Cyril Dumaine of New Orleans' inundated Lakeview area said WWL and, particularly, Bellavia, have been a balm for his cares -- which include the loss of his home and a longing to be reunited with his 4-year-old daughter, sent to live with relatives during the rebuilding.

"That Big Deke," Dumaine said, "he tells it straight."

"Deke is a young man with a lot of depth of character and a lot of depth of soul," added Diane Newman, WWL operations manager who expanded Bellavia's role after Katrina.

"He gives people comfort, and he understands the need for comfort right now."

Anguish and answers

The rest of the country may have stopped worrying about the aftermath of the flood, but in New Orleans and the Gulf Coast the daily reality of thousands of homes destroyed and jobs disappeared has not abated.

WWL is a prime place for survivors to vent their anguish and to get a few answers. The size of the audience may not become clear until spring, since the Arbitron rating service temporarily has suspended audience surveys here. But if the steady stream of calls and e-mails is any measure, the station's audience (also listening live on the Internet at www.wwl.com) has expanded hugely since the storm.
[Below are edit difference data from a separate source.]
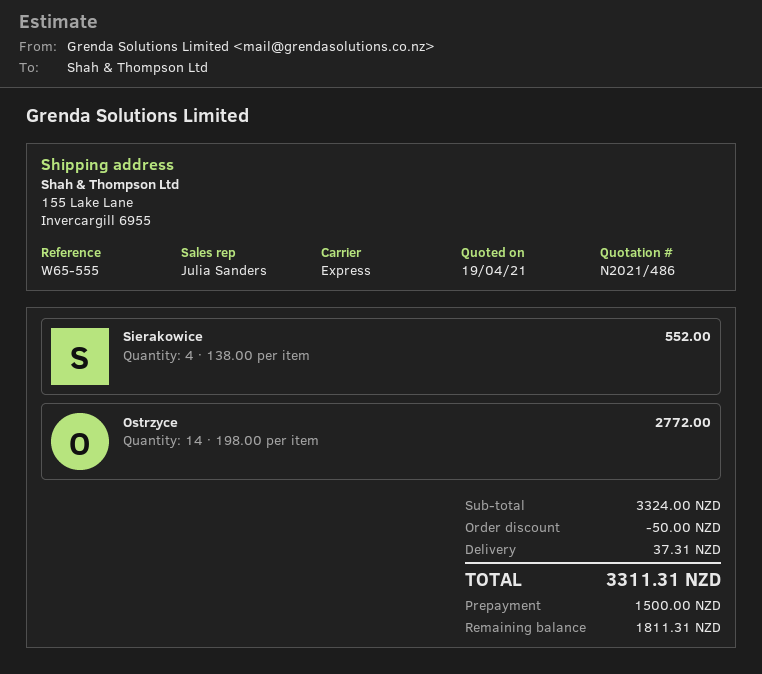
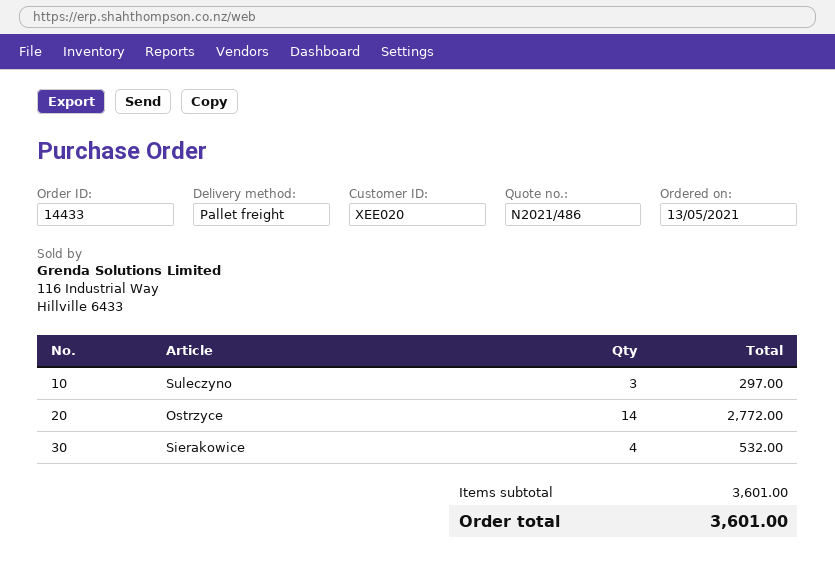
shipping method: express -> pallet freight
Sierakowice: 4 for 552.00 -> 4 for 532.00
Suleczyno: none -> 3 for 297.00
subtotal: 3324.00 -> 3601.00
discount: 50.00 -> none
shipping: 37.31 -> none
total: 3311.31 -> 3601.00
In the afternoons, onetime local television news icon Garland Robinette has been a tough inquisitor of officials, including Louisiana Gov. Kathleen Babineaux Blanco and New Orleans Mayor C. Ray Nagin.

From 5 to 9 p.m., Bellavia takes over with his alternating partners -- onetime oldies DJ Tommy Tucker and "Pal Al" Nassar. His mike mates tend to distribute the facts, while Bellavia doles out the lovin'.

After Tucker offered an earnest explanation of FEMA funding delays one recent day, suggesting that Congress simply had not gotten around to supplemental appropriations, Bellavia begged to differ.

"They've all gone skiing," he said. ("Dey all gone skeen," is actually the way Bellavia pronounced it, followed by a cackle.)

When a Saint fan called with a plan to prevent the struggling NFL franchise from leaving the city -- 100,000 fans each contributing $500 -- Bellavia offered: "Dat would sho buy some chin straps."

Empathizing with a man bedeviled by a slow insurance adjuster, the Big Chief offered an old bromide: "Patience is like money and milk. You can hold on to it, but eventually ... it's going to expire" -- the last phrase spilled out as one long word: "iss-gone-ta-espiyah."

In Bellavia's mouth, consonants are merely servants of vowels, which reign supreme. "New Oh-lee-uhns," he says, clinging to every syllable.

Program boss Newman (Bellavia calls her "Mama D") occasionally tells her budding star to pep up a sometimes laconic delivery. But she urges him never to lose his homespun accent. She calls him her "Elvis-Ali," hearing strains of the singer and the boxer in his satiny voice.

Gone, thankfully, are the desperate calls that followed just after the storm, when Bellavia and his co-workers talked to listeners who had lost power and clung to the voices coming over their battery-charged radios. Some pleaded for advice as water reached to their necks.

"I wondered if I was the last person some of those people talked to," Tucker said.

Now, the psychic losses have grown more chronic and entrenched, as evidenced by the woman who called recently from the city's Uptown neighborhood. Margaret Smith, 50, reported that she had no water or heat and that she was living alone more than two months after the storm.

A school secretary, she told Bellavia and Tucker that she had become so desperate for repairs that she was ready to trade in a treasured playing-card collection, gathered over 25 years. Bursting into tears, she pleaded: "Where do you go when you just want your basics?"

Bellavia and Tucker urged her not to give up her collection. "I know it's tough, but it's going to be all right," Bellavia said. "You keep the faith, and we're goin' to pray for you."